Operations Reference Manual for EPEM/RTH

I. Introduction

The intended audience of this document is not the EPEM/RTH user, rather it is the poor sod who might have to debug a problem in the absence of the author. This will not be a guide to all possible problems. The great majority of the problems that occur with EPEM or RTH are due to changes in other systems which they depend on, eg, the Offline Recon code, IDA, etc. Also problems often occur due to changes in it's environment, eg SLDU44, the vax that is its current home. Hopefully this guide will enable one to better ascertain what the problem might be and it will usually take an experienced programmer that can read the code. At best this document will only make it a littel easier to navigate around the code.

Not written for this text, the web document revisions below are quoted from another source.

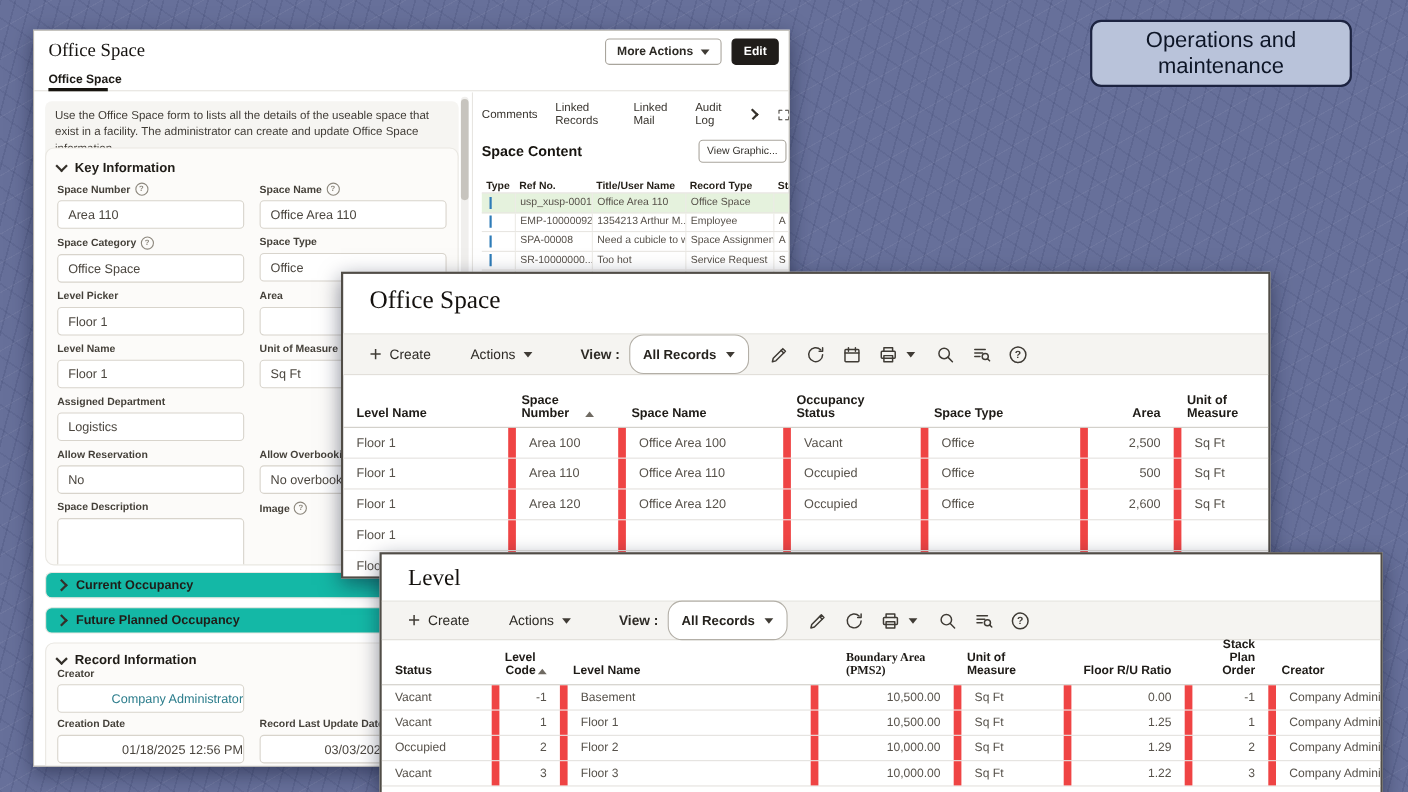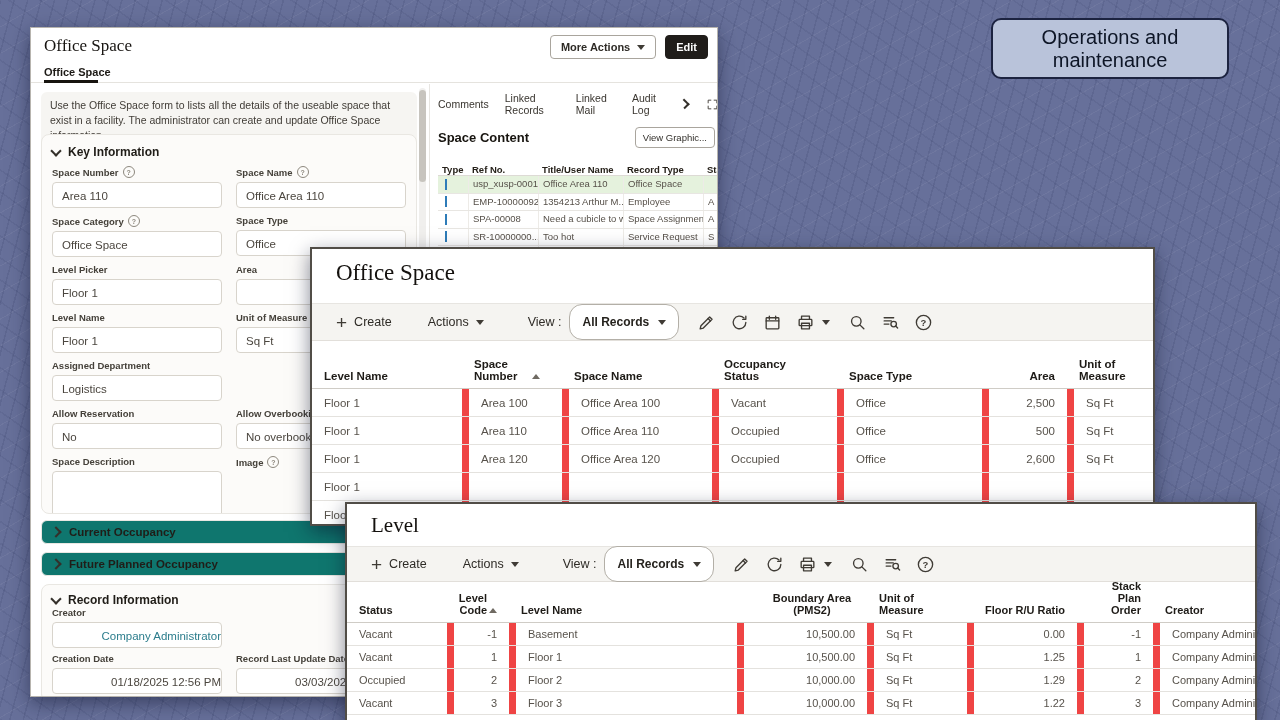"View :" .tb-label { font-weight: normal -> bold }
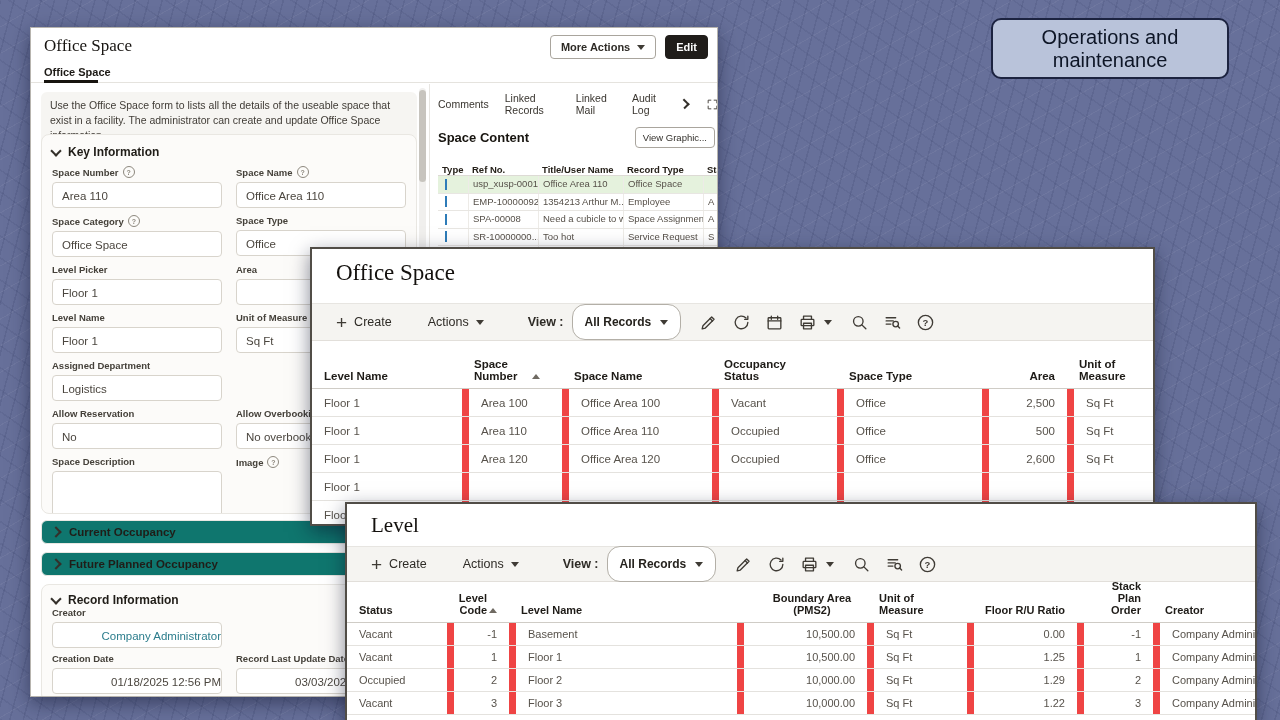"Current Occupancy" .bar { background: #0f766e -> #14b8a6 }
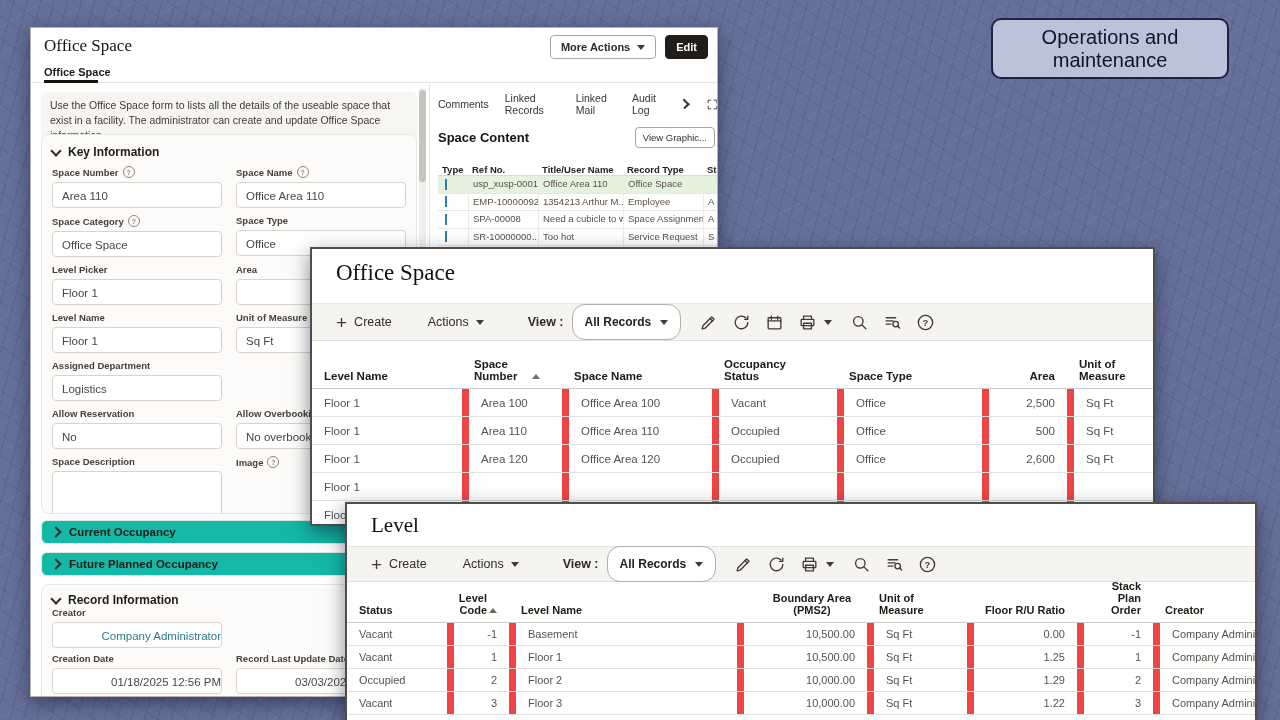"Boundary Area (PMS2)" span.hspan { font-family: none -> Liberation Serif, serif; text-align: center -> left }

Of course, the worst problem with documentation like this is that it immediately begins the process of becoming more and more incorrect. So be prepared for anything in here to be incorrect with higher probability as the document ages.

II. Architecture

EPEM:

On the SLDU44 VAX there is an event multiplexor which contains a sample of the events contained in the primary event multiplexor on SLDACQ VAX. EPEM as well as several other systems running on SLDU44 sample events from this local event multiplexor. EPEM runs the SLD reconstruction program (in IDA) on events from the multiplexor which pass the standard offline KZ0F Z filter. The reconstructed event is saved in $SCR:[SGI.EVENTS]LATEST_Z.JAZZDATA and replaces the previous event saved with the same name. This event file is the one that the SGI 3D display looks at when it is asked to display the latest reconstructed Z event. In addition, every N events the event is also saved as Rxxxxx_Eyyyyy.JAZZDATA in the same directory. N is an adjustable parameter and xxxxx and yyyyy are run number and event number of the event. Finally, there is a file called EVENTS.SUMMARY in the same directory which EPEM updates every event with its run number and event number and the number of tracks and clusters found.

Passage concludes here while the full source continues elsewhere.